Search code examples
elasticsearchupgradeelasticsearch-java-api

Elasticsearch 2.x index mapping _id


I ran ElasticSearch 1.x (happily) for over a year. Now it's time for some upgrading - to 2.1.x. The nodes should be turned off and then (one-by-one) on again. Seems easy enough.
But then I ran into troubles. The major problem is the field _uid, which I created myself so that I knew the exact location of a document from a random other one (by hashing a value). This way I knew that only that the exact one will be returned. During upgrade I got

MapperParsingException[Field [_uid] is a metadata field and cannot be added inside a document. Use the index API request parameters.]

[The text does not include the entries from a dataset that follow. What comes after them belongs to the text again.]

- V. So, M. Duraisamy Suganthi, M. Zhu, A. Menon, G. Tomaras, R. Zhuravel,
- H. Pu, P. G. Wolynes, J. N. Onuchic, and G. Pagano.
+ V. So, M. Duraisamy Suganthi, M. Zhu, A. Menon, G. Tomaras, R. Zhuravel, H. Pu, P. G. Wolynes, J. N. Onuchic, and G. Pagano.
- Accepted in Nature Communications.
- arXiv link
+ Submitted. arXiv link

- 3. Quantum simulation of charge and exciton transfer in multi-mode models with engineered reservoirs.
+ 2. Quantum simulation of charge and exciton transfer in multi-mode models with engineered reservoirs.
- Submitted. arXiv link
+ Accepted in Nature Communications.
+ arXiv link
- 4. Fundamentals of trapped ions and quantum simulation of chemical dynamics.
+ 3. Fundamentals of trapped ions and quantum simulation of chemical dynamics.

But when I try to map my former _uid to _id (which should also be good enough) I get something similar.

The reason why I used the _uid param is because the lookup time is a lot lower than a termsQuery (or the like).
How can I still use the _uid or _id field in each document for the fast (and exact) lookup of certain exact documents? Note that I have to call thousands exact ones at the time, so I need an ID like query. Also it may occur the _uid or _id of the document does not exist (in that case I want, like now, a 'false-like' result)

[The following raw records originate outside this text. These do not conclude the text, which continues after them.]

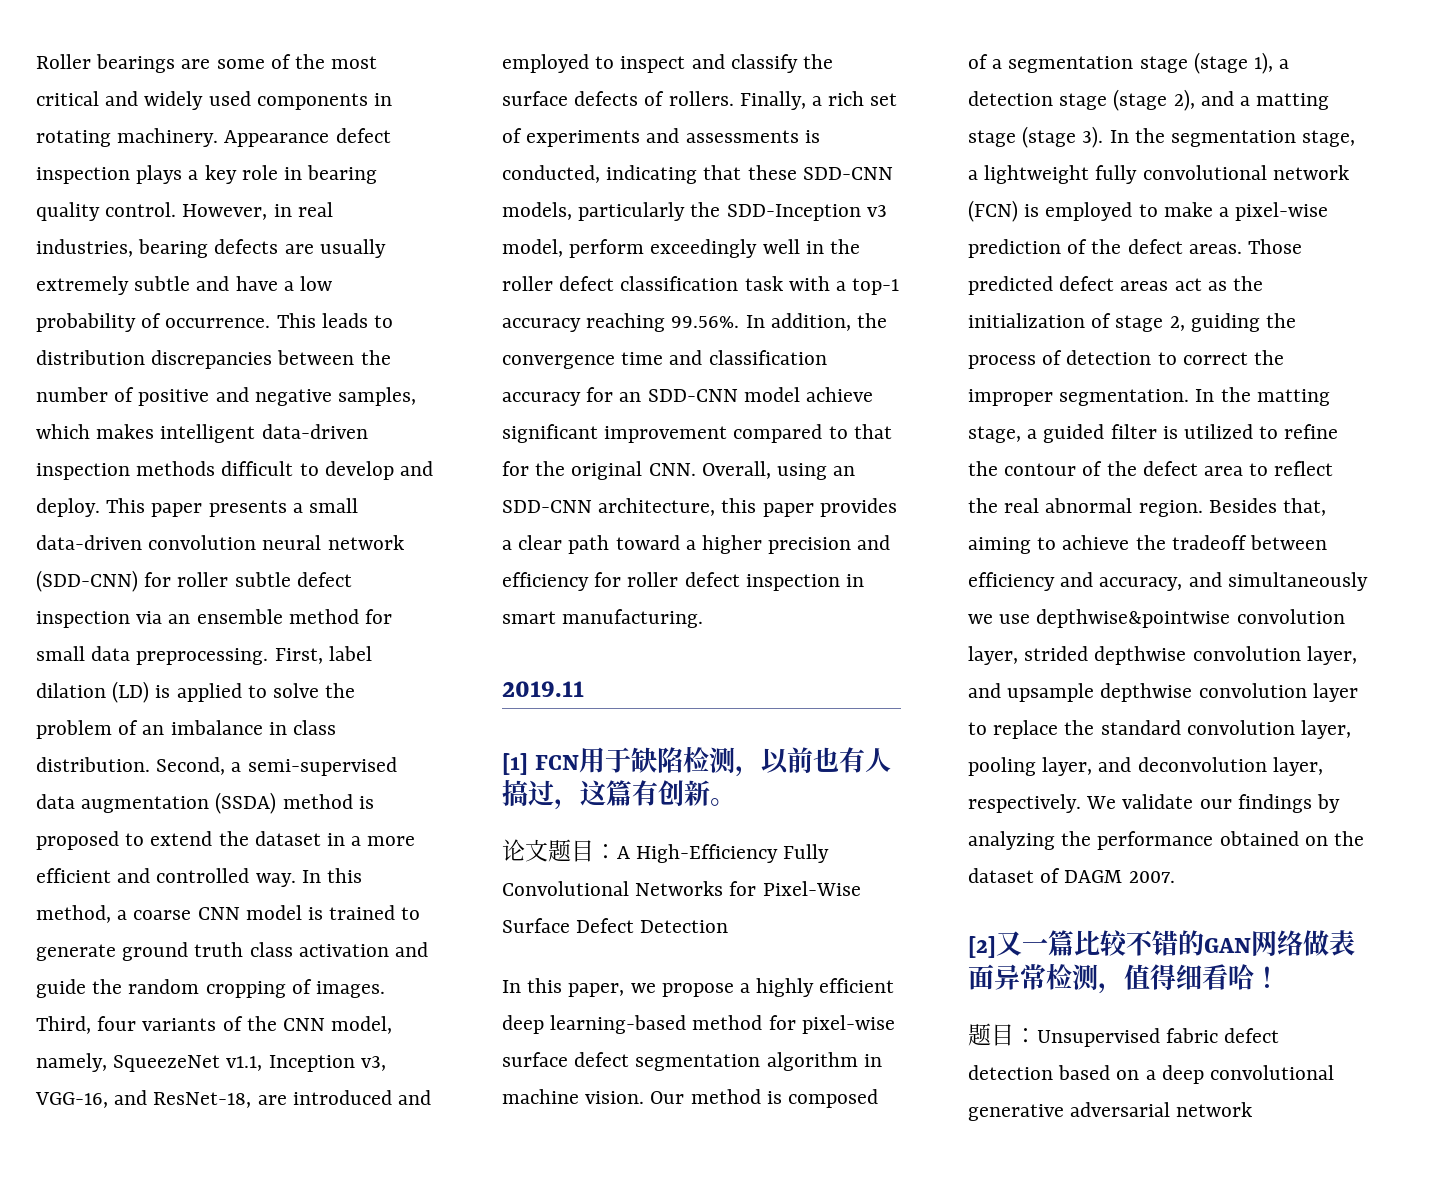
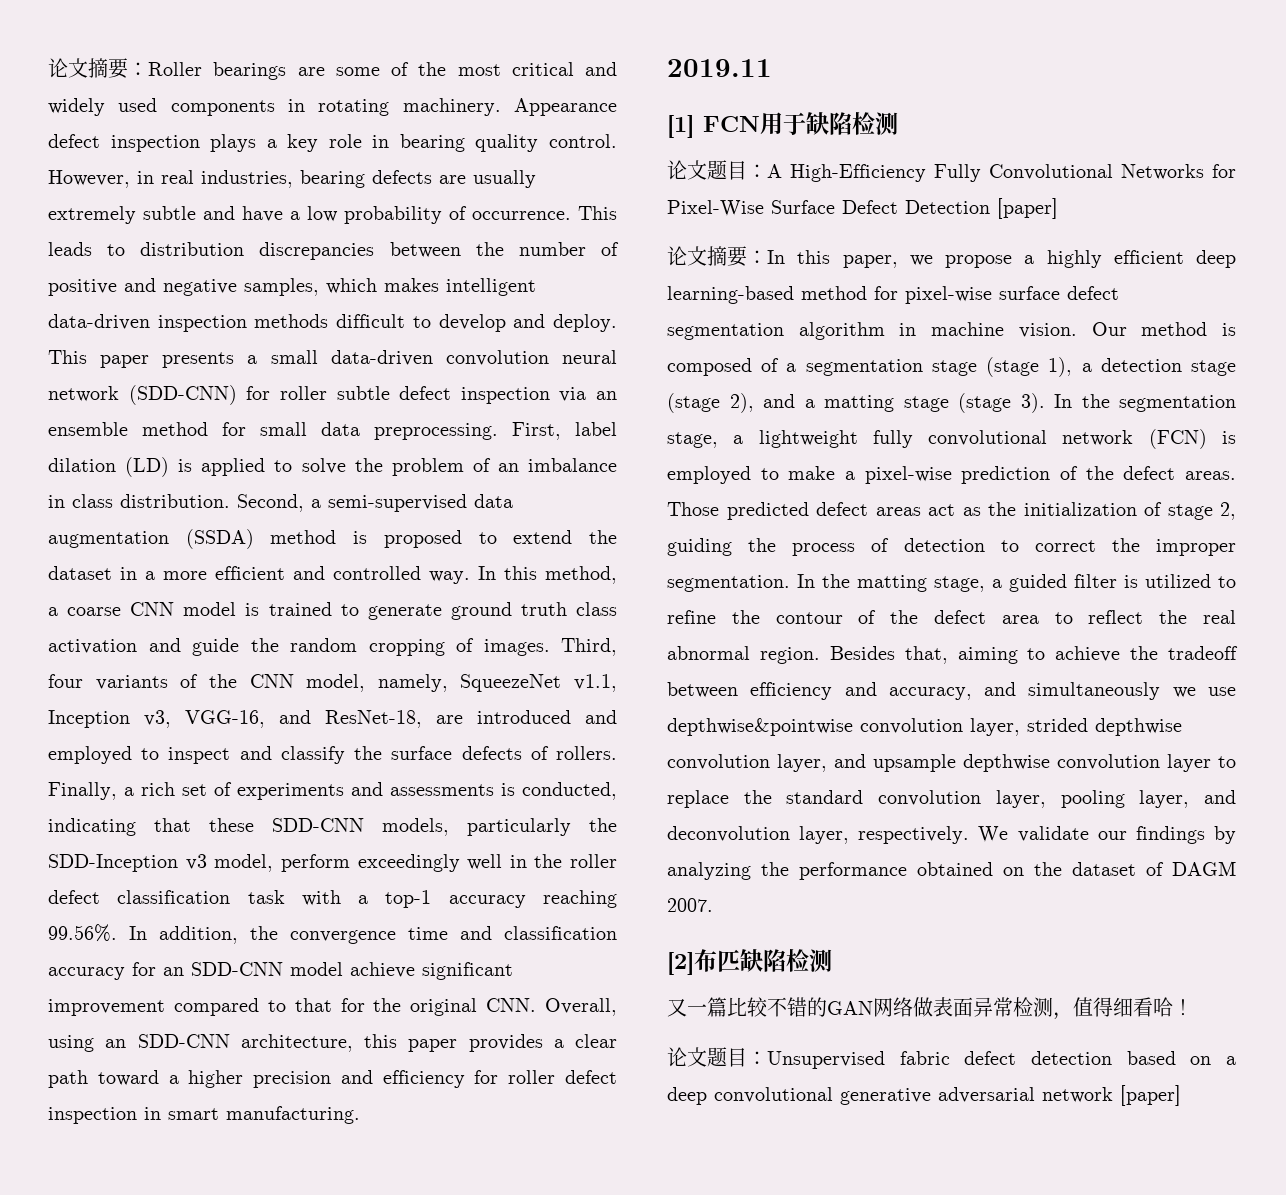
- Roller bearings are some of the most critical and widely used components in rotating machinery.
+ 论文摘要：Roller bearings are some of the most critical and widely used components in rotating machinery.
- [1] FCN用于缺陷检测，以前也有人搞过，这篇有创新。
+ [1] FCN用于缺陷检测
- 论文题目：A High-Efficiency Fully Convolutional Networks for Pixel-Wise Surface Defect Detection
- In this paper, we propose a highly efficient deep learning-based method for pixel-wise surface defect segmentation algorithm in machine vision.
+ 论文题目：A High-Efficiency Fully Convolutional Networks for Pixel-Wise Surface Defect Detection [paper]
+ 论文摘要：In this paper, we propose a highly efficient deep learning-based method for pixel-wise surface defect segmentation algorithm in machine vision.
- [2]又一篇比较不错的GAN网络做表面异常检测，值得细看哈！
+ [2]布匹缺陷检测
+ 又一篇比较不错的GAN网络做表面异常检测，值得细看哈！
- 题目：Unsupervised fabric defect detection based on a deep convolutional generative adversarial network
+ 论文题目：Unsupervised fabric defect detection based on a deep convolutional generative adversarial network [paper]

Note: The upgrade from 1.x to 2.x is pretty big (Filters gone, no dots in names, no default access to _xxx)

Update (no avail):
Updating the mapping of _uid or _id using:

final XContentBuilder mappingBuilder = XContentFactory.jsonBuilder().startObject().startObject(type).startObject("_id").field("enabled", "true").field("default", "xxxx").endObject()
            .endObject().endObject();
 CLIENT.admin().indices().prepareCreate(index).addMapping(type, mappingBuilder)
                .setSettings(Settings.settingsBuilder().put("number_of_shards", nShards).put("number_of_replicas", nReplicas)).execute().actionGet();

results in:

MapperParsingException[Failed to parse mapping [XXXX]: _id is not configurable]; nested: MapperParsingException[_id is not configurable];

Update: Changed name into _id instead of _uid since the latter is build out of _type#_id. So then I'd need to be able to write to _id.


Solution

  • Since there appears to be no way around setting the _uid and _id I'll post my solution. I mapped all document which had a _uid to uid (for internal referencing). At some point it came to me, you can set the relevant id

    To bulk insert document with id you can:

    final BulkRequestBuilder builder = client.prepareBulk();
    for (final Doc doc : docs) {
        builder.add(client.prepareIndex(index, type, doc.getId()).setSource(doc.toJson()));
    }
    final BulkResponse bulkResponse = builder.execute().actionGet();
    

    Notice the third argument, this one may be null (or be a two valued argument, then the id will be generated by ES).
    To then get some documents by id you can:

    final List<String> uids = getUidsFromSomeMethod(); // ids for documents to get
    final MultiGetRequestBuilder builder = CLIENT.prepareMultiGet();
    builder.add(index_name, type, uids);
    final MultiGetResponse multiResponse = builder.execute().actionGet();
    // in this case I simply want to know whether the doc exists
    if (only_want_to_know_whether_it_exists){
        for (final MultiGetItemResponse response : multiResponse.getResponses()) {
            final boolean exists = response.getResponse().isExists();
            exist.add(exists);
        }
    } else {
        // retrieve the doc as json
        final String string = builder.getSourceAsString();
        // handle JSON
    }
    

    If you only want 1:

    client.prepareGet().setIndex(index).setType(type).setId(id);
    

    Doing - the single update - using curl is mapping-id-field (note: exact copy):

    # Example documents
    PUT my_index/my_type/1
    {
      "text": "Document with ID 1"
    }
    
    PUT my_index/my_type/2
    {
      "text": "Document with ID 2"
    }
    
    GET my_index/_search
    {
      "query": {
        "terms": {
          "_id": [ "1", "2" ] 
        }
      },
      "script_fields": {
        "UID": {
          "script": "doc['_id']" 
        }
      }
    }